When I got my current job at an elementary school, I was ecstatic. God has really provided for my needs in rich ways, and I am so grateful. However, the other day I was talking with my father about my future.
"Daddy," I said, "I honestly don't know what future doors this job will open. I mean, I don't know what I want as a career. All I really know is that I want to be a writer."
"Well," he replied. "That is your career. You have a job, but writing is your career, and you are still doing that."
"Well," he replied. "That is your career. You have a job, but writing is your career, and you are still doing that."
THANK GOD for wise Daddies who can put into words what I've been feeling in my heart. It's true. What is it that keeps me up until two in the morning, not even caring that I'm tired? Writing. What is it that fuels me, and allows me to have dreams for God and myself that are so wild and seemingly impossible I can't help but want to try for them? Writing. What could I do everyday without ever getting bored? Writing. Any other occupation feels like a job; writing feels like falling in love.
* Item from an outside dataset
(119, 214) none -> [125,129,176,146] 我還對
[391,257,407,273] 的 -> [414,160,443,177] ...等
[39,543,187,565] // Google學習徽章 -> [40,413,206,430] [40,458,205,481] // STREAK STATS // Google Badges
I've kind of neglected my passion these past couple weeks. Between getting a new job, being hit head-on by a drunk driver and dealing with that mess, life drama, vacation, birthday, and helping around the house, guess what went on the back burner. Slowly, however, I'm feeling the call to get back. It's actually more like an addiction and I need another fix. So, here are the goals for this week in writing.
1. Send out Agent Queries. No big deal, right? Ahhhh!
2. More editing. Who was I kidding, I'll never be done editing this thing.
3. Reach the end of the story, and revise the conclusion
4. Settle on a title. For reals.
It's a lot of work, but it never feels like work. Time to get cracking!